Research Article
Defeating the Non-stationary Opponent Using Deep Reinforcement Learning and Opponent Modeling
@INPROCEEDINGS{10.1007/978-3-031-54528-3_4, author={Qian Yao and Xinli Xiong and Peng Wang and Yongjie Wang}, title={Defeating the Non-stationary Opponent Using Deep Reinforcement Learning and Opponent Modeling}, proceedings={Collaborative Computing: Networking, Applications and Worksharing. 19th EAI International Conference, CollaborateCom 2023, Corfu Island, Greece, October 4-6, 2023, Proceedings, Part II}, proceedings_a={COLLABORATECOM PART 2}, year={2024}, month={2}, keywords={Deep reinforcement learning Opponent modeling FlipIt game Non-stationary environment}, doi={10.1007/978-3-031-54528-3_4} }
- Qian Yao
Xinli Xiong
Peng Wang
Yongjie Wang
Year: 2024
Defeating the Non-stationary Opponent Using Deep Reinforcement Learning and Opponent Modeling
COLLABORATECOM PART 2
Springer
DOI: 10.1007/978-3-031-54528-3_4
Abstract
In the cyber attack and defense process, the opponent’s strategy is often dynamic, random, and uncertain. Especially in an advanced persistent threat scenario, it is not easy to capture its behavior strategy when confronted with a long-term latent, highly dynamic and unpredictable opponent. FlipIt game can model the stealth interaction of advanced persistent threat. However, it is insufficient for traditional reinforcement learning approach to solve real-time and non-stationary game model. Therefore, how to model a non-stationary opponent implicitly and keep the defense agent’s advantage continuously is essential. In this paper, we propose an extended FlipIt game model incorporating opponent modeling. And then we propose an approach that combines deep reinforcement learning, opponent modeling, and dropout technology to perceive the behavior of a non-stationary opponent and defeat it.

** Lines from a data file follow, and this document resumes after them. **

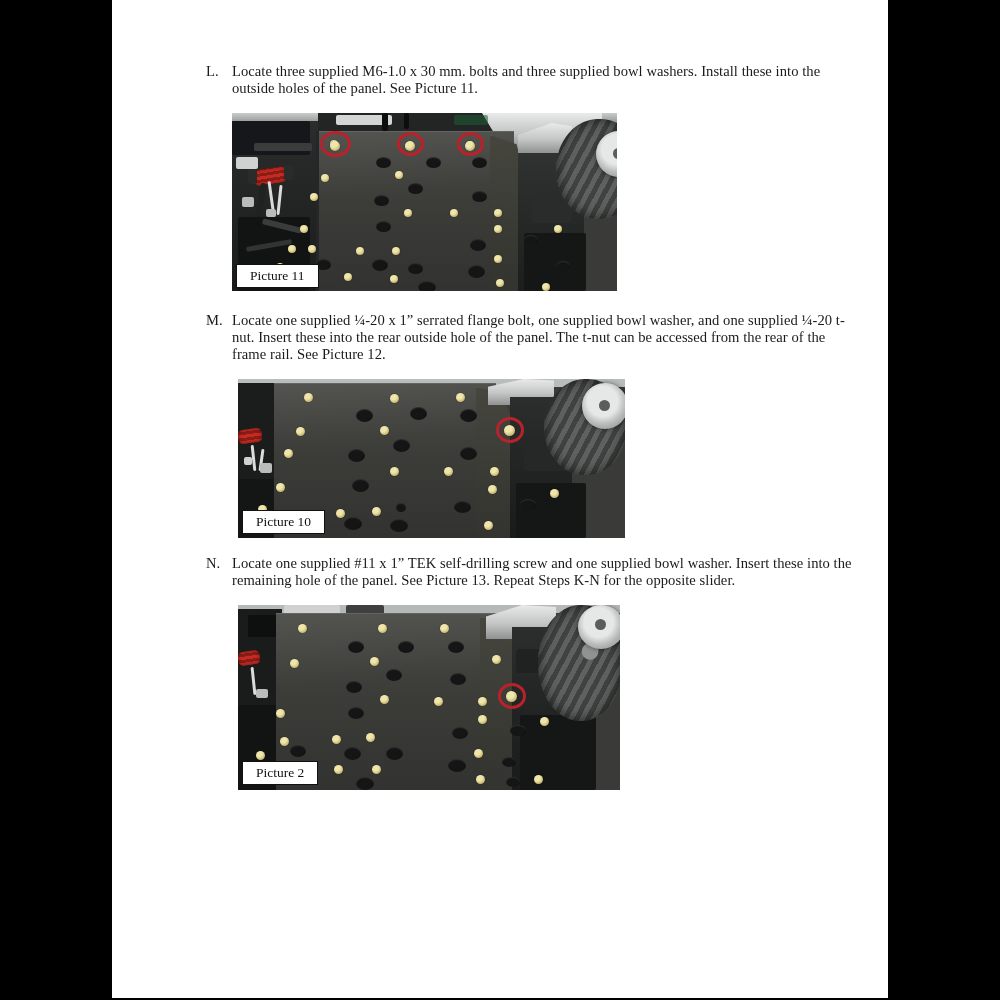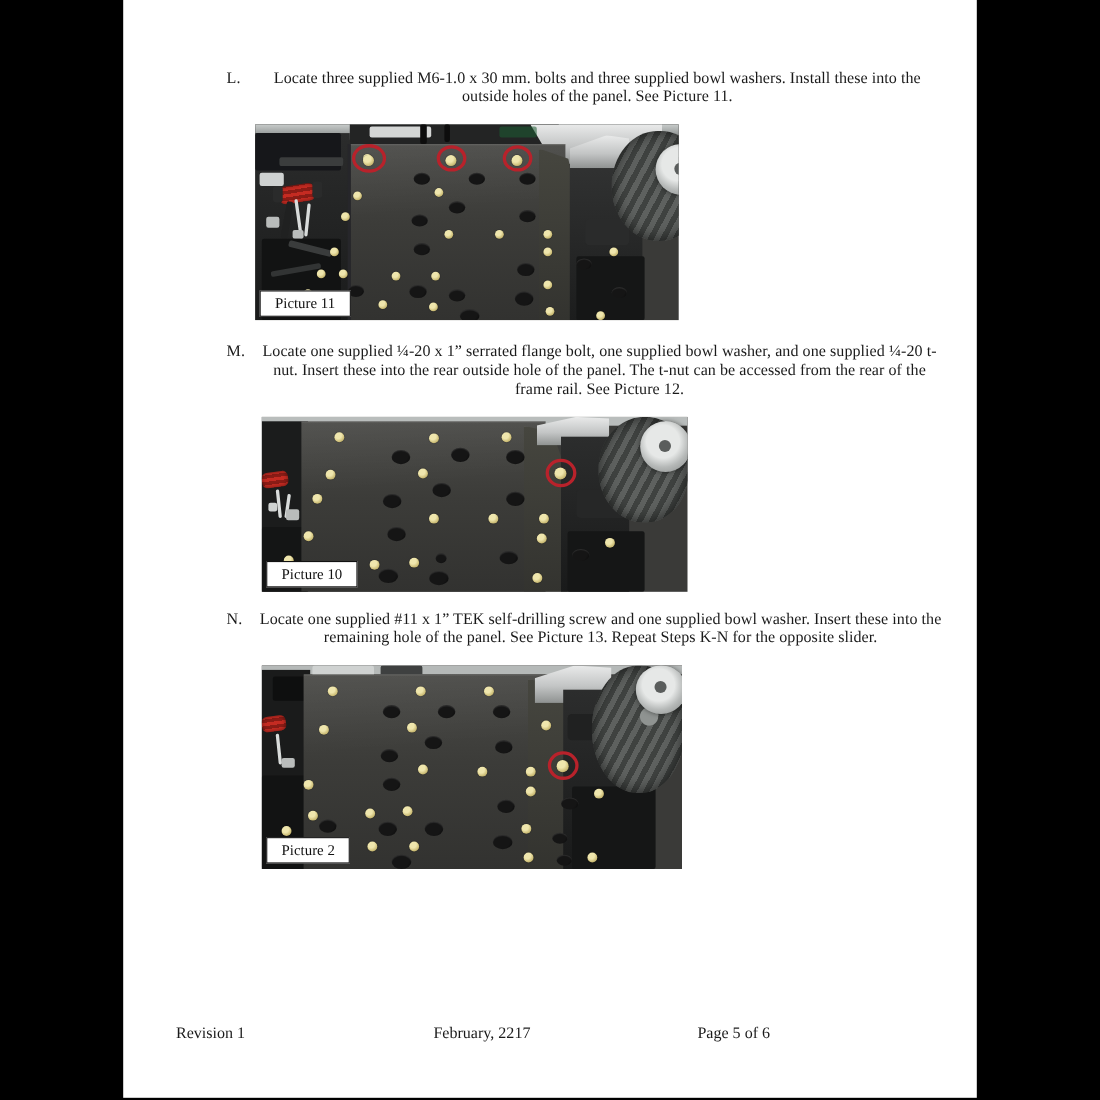--- a/index.html
+++ b/index.html
@@ -33,7 +33,7 @@
   }
   .step-text{
     flex:1;
-    text-align:center;
+    text-align:left;
   }
 
   

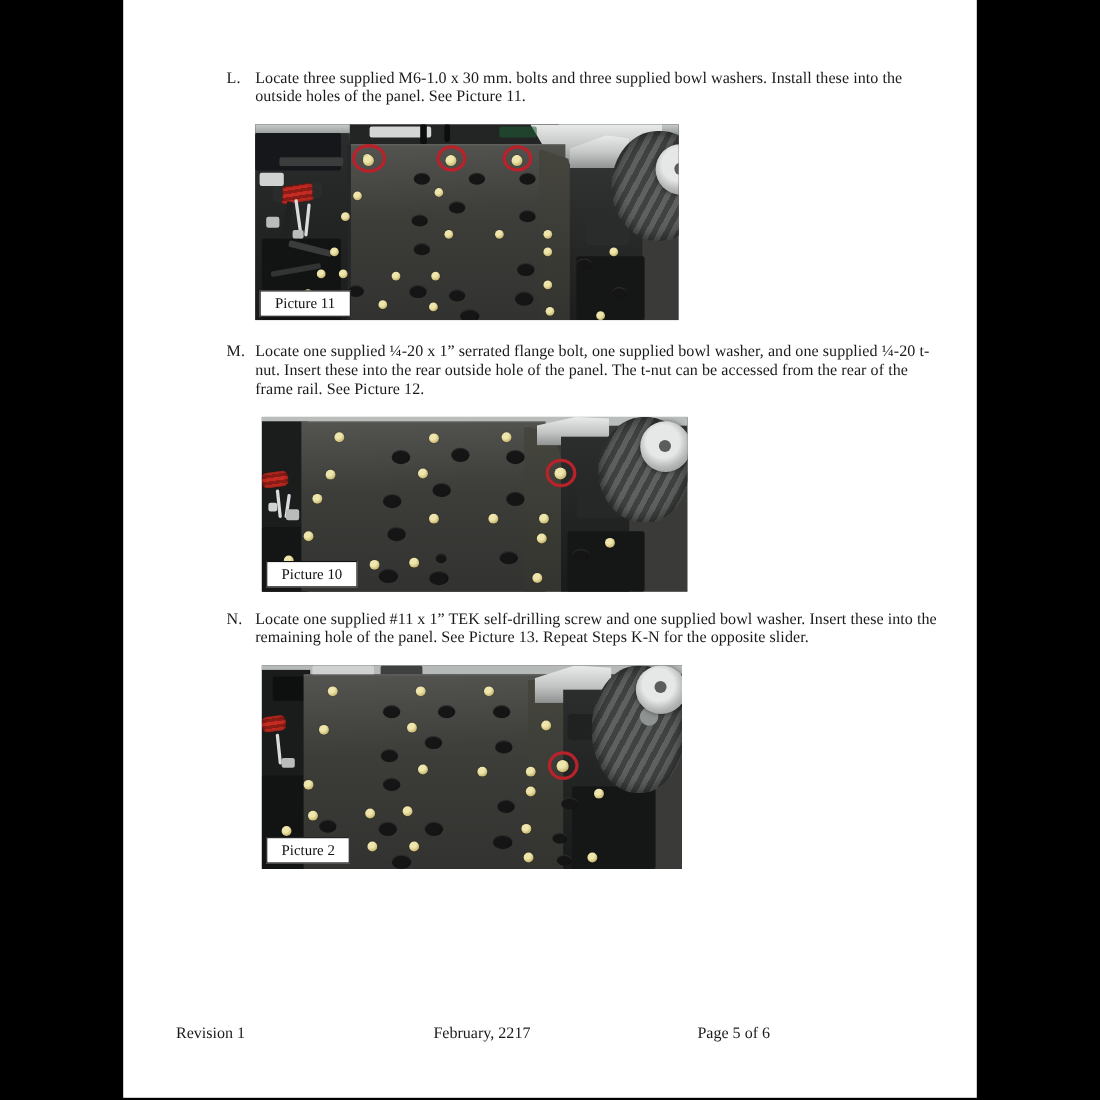--- a/index.html
+++ b/index.html
@@ -414,11 +414,6 @@
   </div>
 
   <div class="footer" style="top:932px;">
-    <div class="footer-row1">
-      <span class="footer-rev">Revision 1</span>
-      <span class="footer-date">February, 2217</span>
-      <span class="footer-page">Page 5 of 6</span>
-    </div>
   </div>
 </div>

Instead of explicitly identifying the opponent’s intention, the defense agent observes the opponent’s last move actions from the game environment, stores the information in its knowledge, then perceives the opponent’s strategy and finally makes a decision to maximize its benefits. We show the excellent performance of our approach whether the opponent adopts traditional, random or composite strategies. The experimental results demonstrated that our approach can perceive the opponent quickly and maintain the superiority of suppressing the opponent.